何も起こらない。ユズ=エーデルは絶望した……けれど、すぐに立ち直った。
「失敗失敗、でも平気平気! ま~たチャレンジすればいいんだから、どんまいよ!」
その横で寝ていたクルミ=ミライがムクリと起き上がった。
「大変、明日の四時までに『正反対の私たち』をテーマにしたコラボコンテストに応募しないといけないのに、何も書けていない。ああ、どうしよう! 大賞を受賞したら、魔法使いになれるかもしれないっていうのに!」
神経質に思い悩むクルミ=ミライの頭をポンポン叩き、ユズ=エーデルは笑顔で言った。
「大丈夫大丈夫、気にしない気にしない。明日の朝までには、なにかできているって」
クルミ=ミライは目を三角にして怒った。
「なに言ってんの! 呑気すぎだって!」
ユズ=エーデルの唱えた魔法が失敗したために、二人の性格は入れ違ってしまったようである。真面目な性格のユズ=エーデルは天然のノンビリ屋に、その一方、天然だったクルミ=ミライは几帳面な性格へと変貌を遂げたのだ。
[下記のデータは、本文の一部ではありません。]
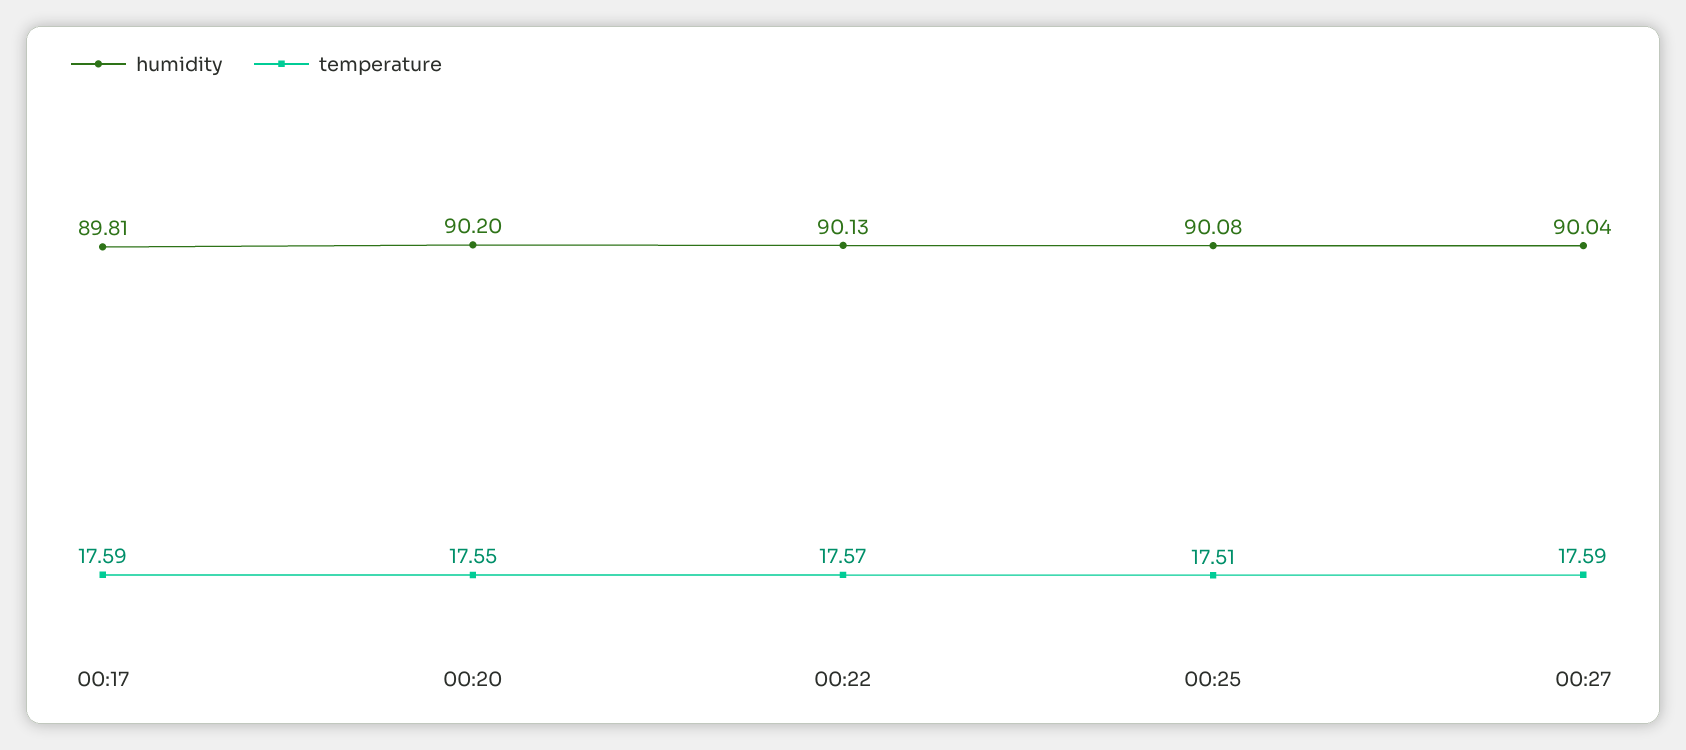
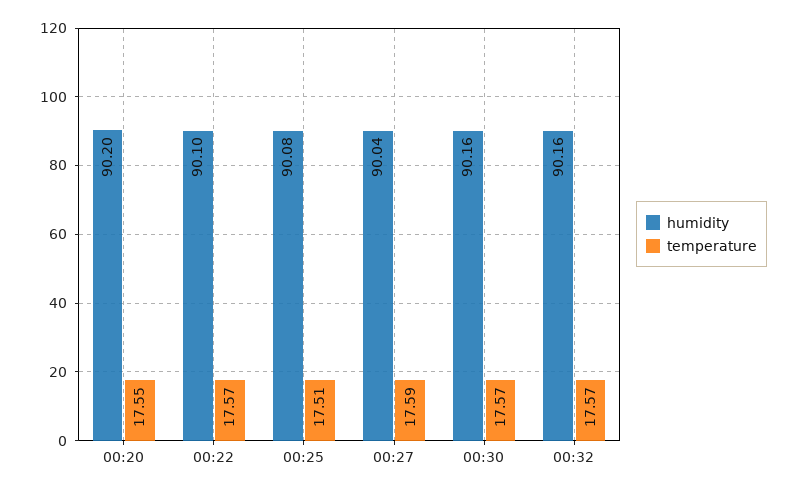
humidity, 00:17: 89.81 -> none
temperature, 00:17: 17.59 -> none
humidity, 00:22: 90.13 -> 90.1
humidity, 00:30: none -> 90.16
temperature, 00:30: none -> 17.57
humidity, 00:32: none -> 90.16
temperature, 00:32: none -> 17.57

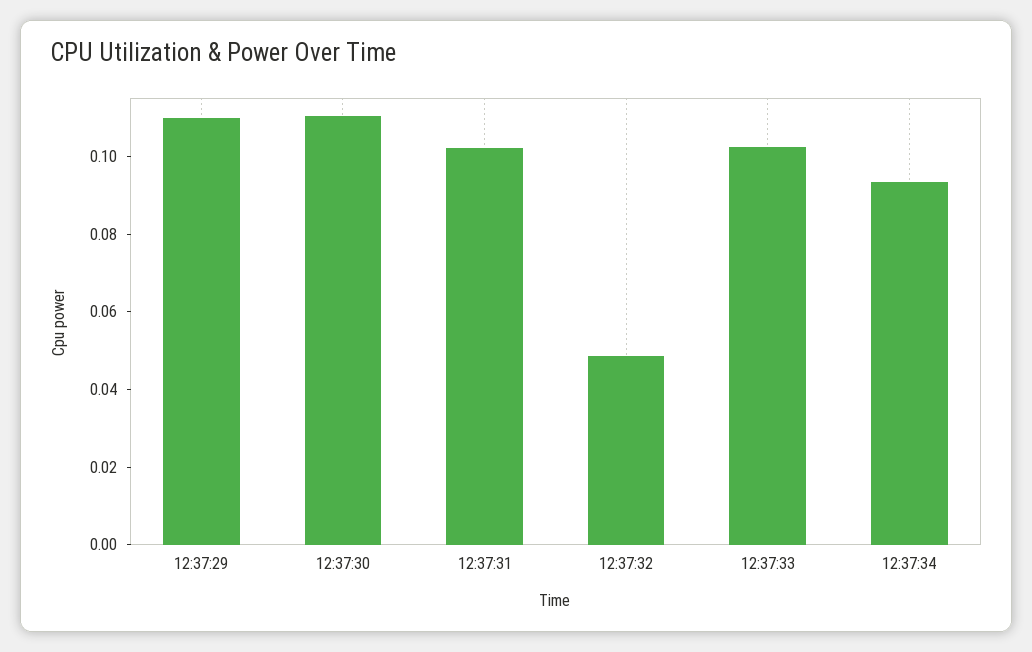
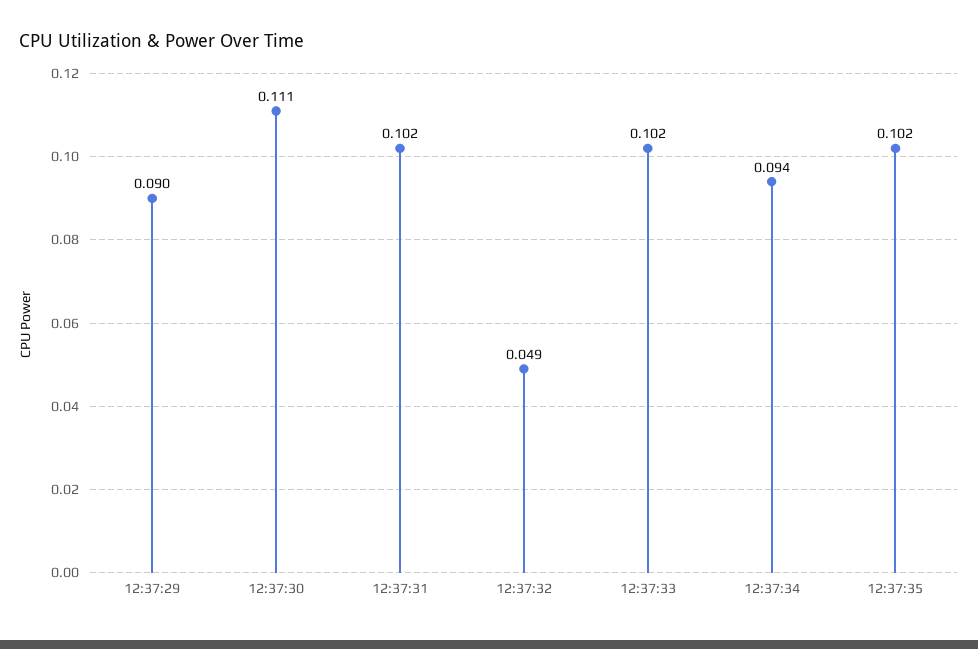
12:37:29: 0.11 -> 0.09
12:37:35: none -> 0.102

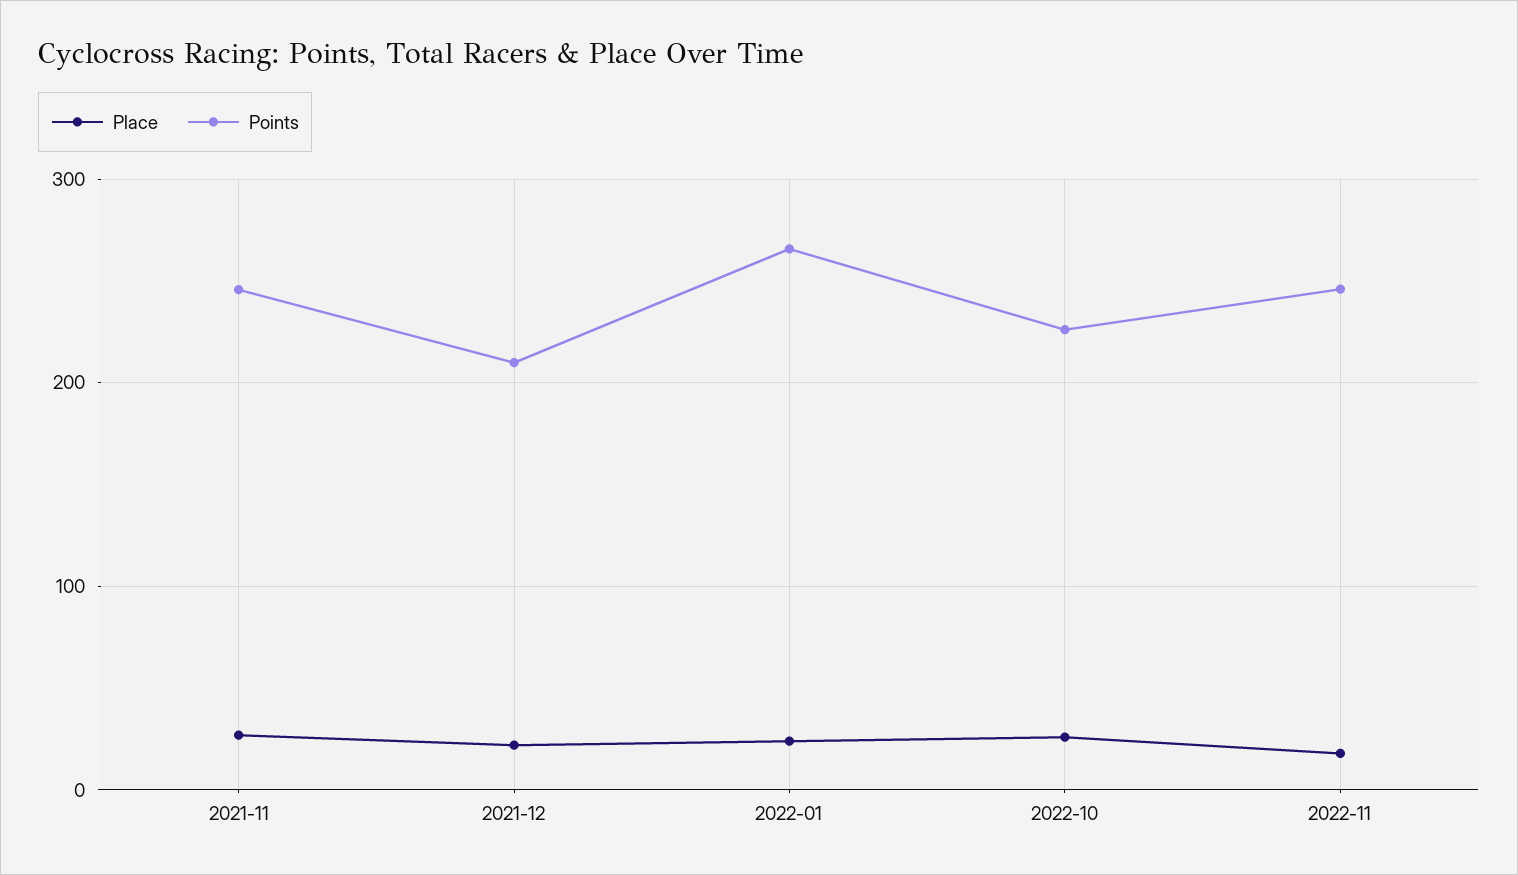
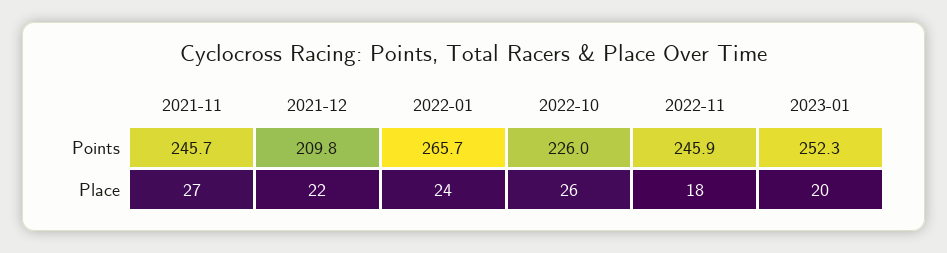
Points, 2023-01: none -> 252.3
Place, 2023-01: none -> 20

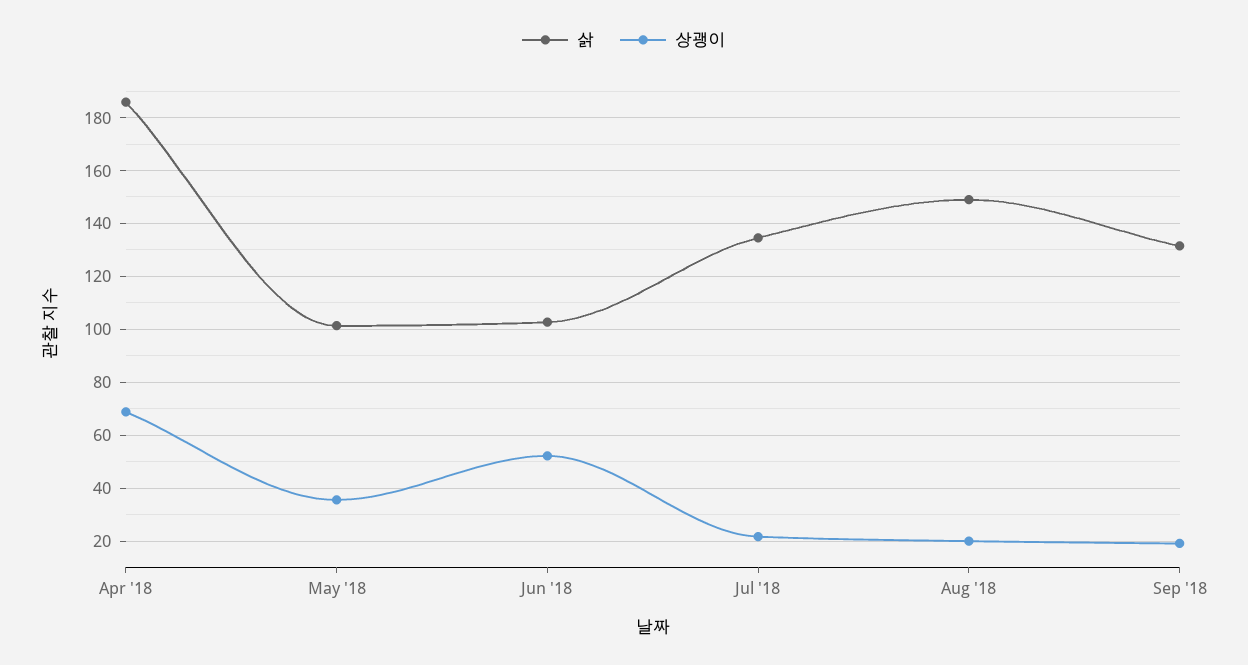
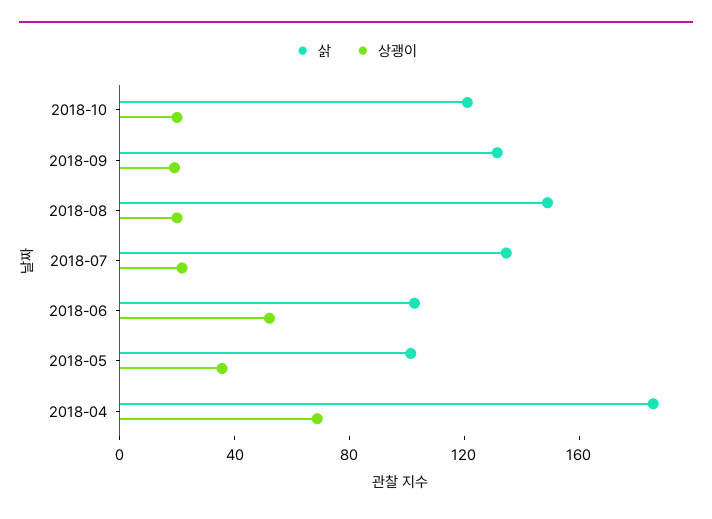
삵, 2018-10: none -> 120
상괭이, 2018-10: none -> 20

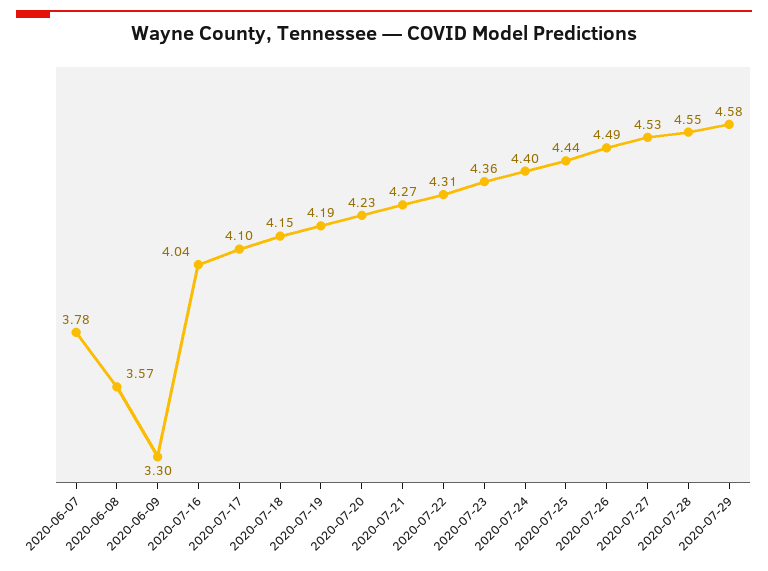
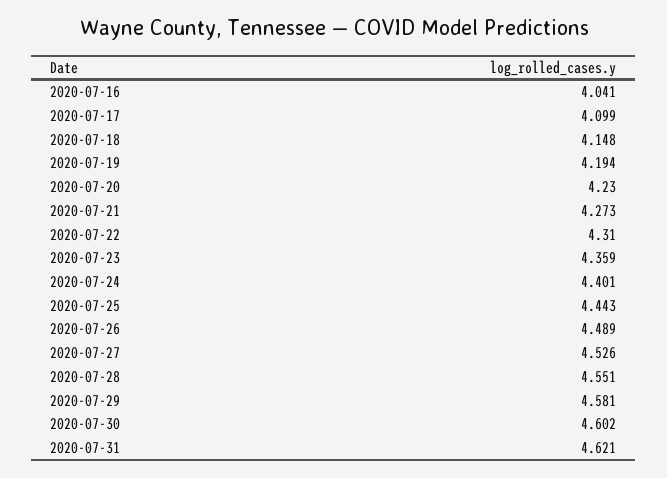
2020-06-07: 3.78 -> none
2020-06-08: 3.57 -> none
2020-06-09: 3.3 -> none
2020-07-30: none -> 4.602
2020-07-31: none -> 4.621

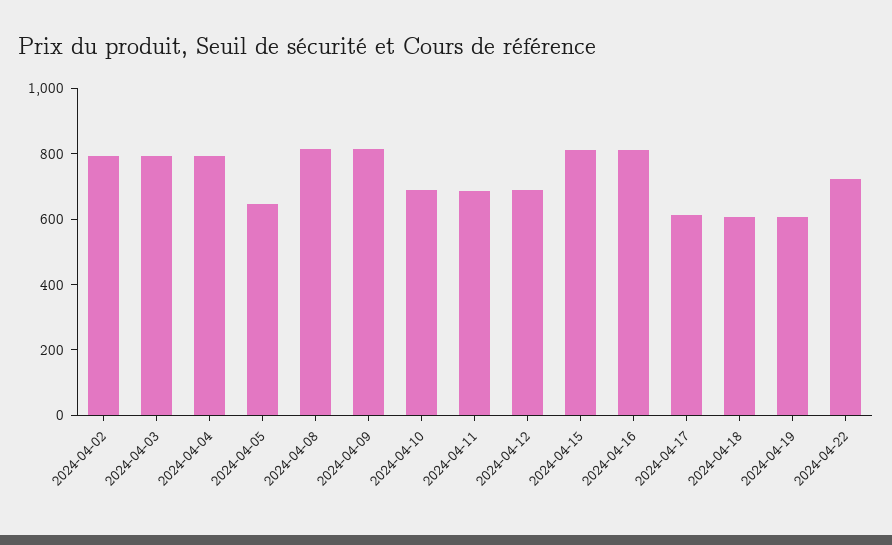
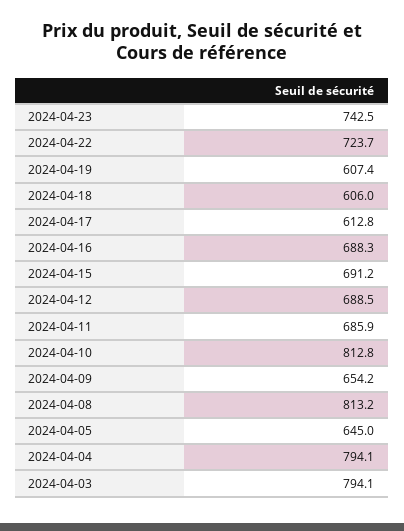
2024-04-02: 800 -> none
2024-04-09: 800 -> 654.2
2024-04-10: 700 -> 812.8
2024-04-15: 800 -> 691.2
2024-04-16: 800 -> 688.3
2024-04-23: none -> 742.5

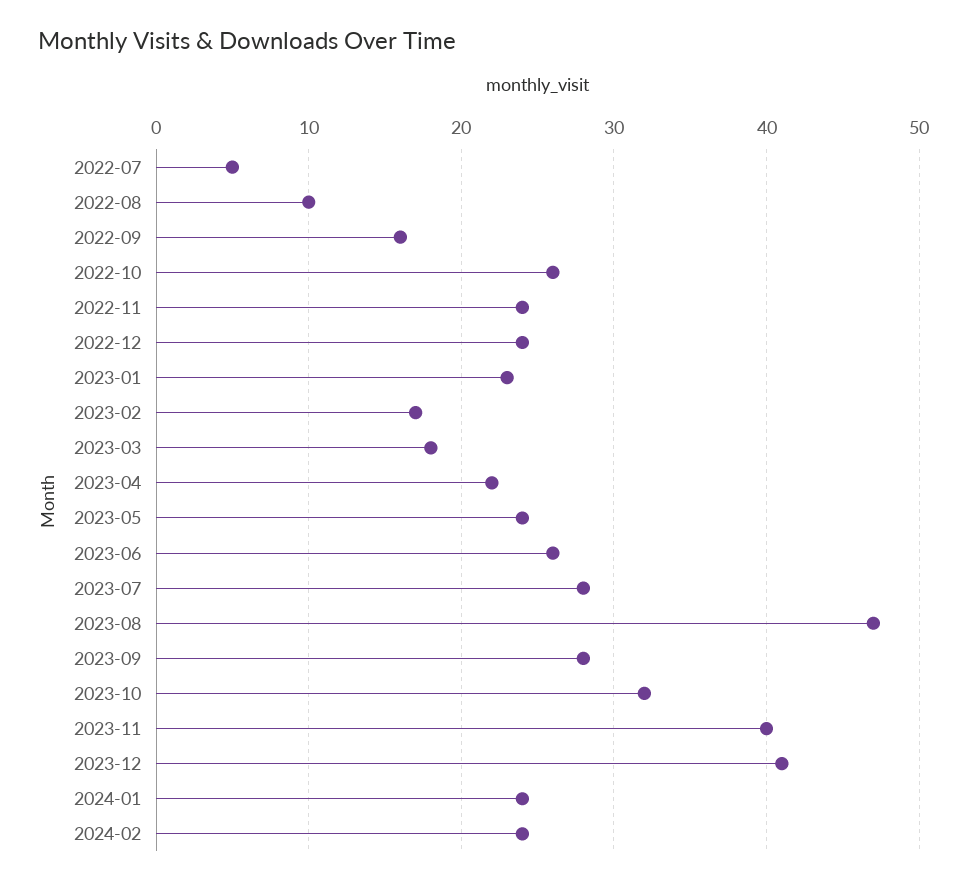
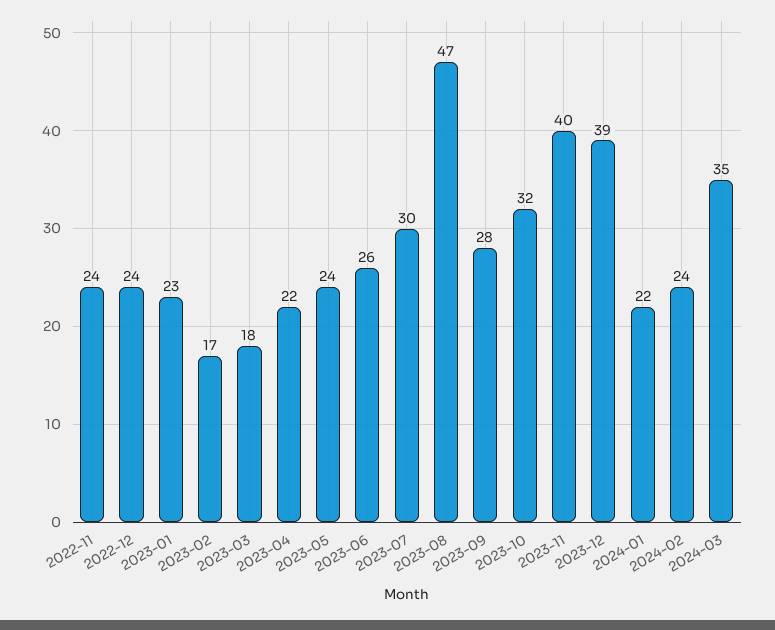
2022-07: 5 -> none
2022-08: 10 -> none
2022-09: 16 -> none
2022-10: 26 -> none
2023-07: 28 -> 30
2023-12: 41 -> 39
2024-01: 24 -> 22
2024-03: none -> 35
ただし、この段階では、二人とも変化に気付いていない。そのことより、重要なことがあるのだ。明日の早朝四時までに『正反対の私たち』をテーマにした作品を完成させねばならないのである。魔法少女となるために、頑張れクルミ=ミライ&ユズ=エーデル! 負けるなユズ=エーデル&クルミ=ミライ!